Incremental Migration Plan

  1. Integrate Wireup once. Create container and call wireup.integration.fastapi.setup(container, app) after routes are registered.
  2. Migrate leaf services (services that don't depend on other services you've written). Add @injectable to them, then migrate their immediate consumers.
  3. Migrate route parameters by feature. Replace service Depends(...) parameters with Injected[T], route-by-route.
  4. Keep non-service concerns in FastAPI. Continue using Query, Header, security dependencies, and request parsing in FastAPI.
  5. Adopt lifetimes intentionally. Make shared clients/settings singleton, request context/auth/session scoped, and short-lived values transient.

Leaf node migration example

This is usually your first safe move: migrate a service with no internal service dependencies.

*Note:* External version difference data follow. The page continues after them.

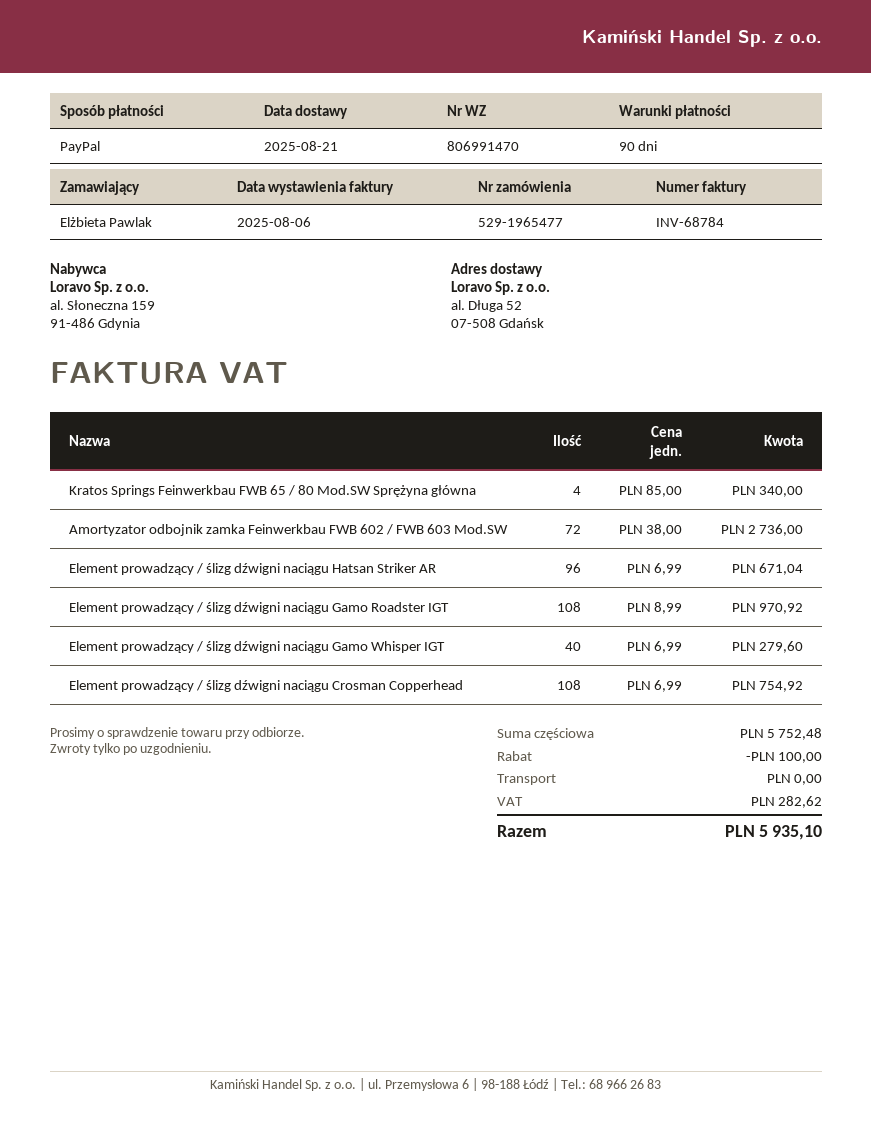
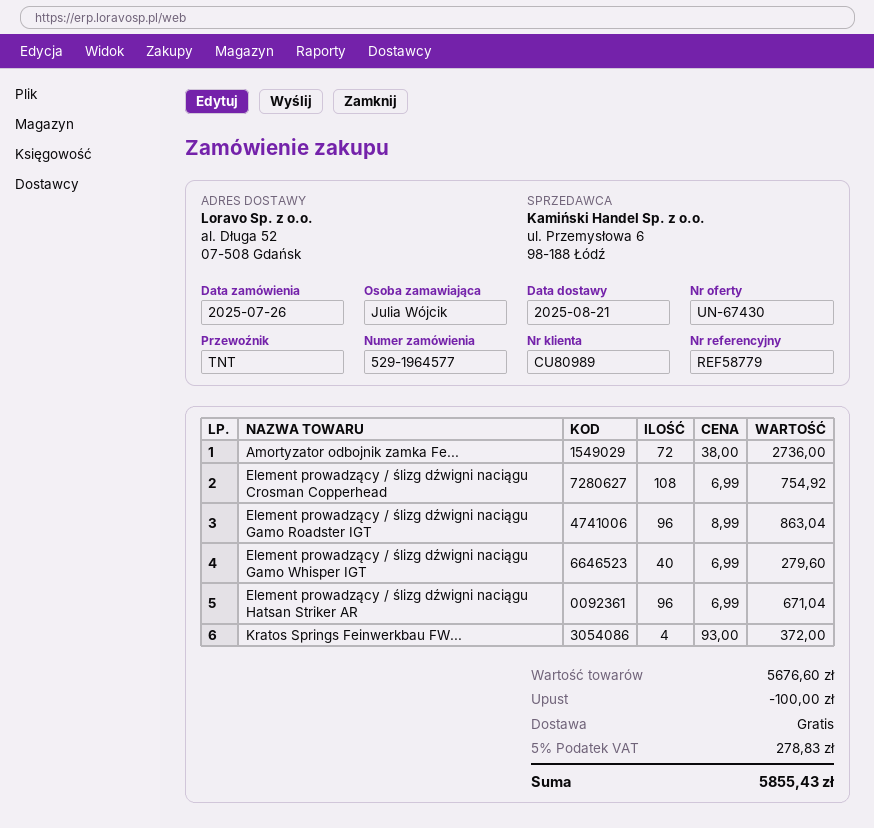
order number: 529-1965477 -> 529-1964577
ordered by: Elżbieta Pawlak -> Julia Wójcik
Kratos Springs Feinwerkbau FWB 65 / 80 Mod.SW Sprężyna główna: 4 x 85.00 = 340.00 -> 4 x 93.00 = 372.00
Element prowadzący / ślizg dźwigni naciągu Gamo Roadster IGT: 108 x 8.99 = 970.92 -> 96 x 8.99 = 863.04
subtotal: 5752.48 -> 5676.60
tax: 282.62 -> 278.83
total: 5935.10 -> 5855.43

from pydantic_settings import BaseSettings


class Settings(BaseSettings):
    timeout_seconds: int = 5


def get_settings() -> Settings:
    return Settings()


@app.get("/healthz")
async def healthz(settings: Annotated[Settings, Depends(get_settings)]):
    return {"timeout_seconds": settings.timeout_seconds}
from pydantic_settings import BaseSettings
from wireup import Injected, injectable


@injectable
class Settings(BaseSettings):
    timeout_seconds: int = 5


@app.get("/healthz")
async def healthz(settings: Injected[Settings]):
    return {"timeout_seconds": settings.timeout_seconds}

No repository/service chain changes are needed yet. You can migrate one leaf service at a time, then move to services that depend on those leaves.

Common Pitfalls

  • Mixing systems without a boundary creates unclear ownership. Example: one module builds services via Depends, another via Wireup for the same domain service. Pick one owner per service graph area.
  • Calling setup(...) before all routers are registered can lead to missing wiring. Avoid this by calling wireup.integration.fastapi.setup(container, app) after routes/routers are added.
  • Making Wireup services depend on FastAPI Depends outputs is not supported. Keep request parsing/security extraction in FastAPI, then pass results to Wireup-managed services at the boundary.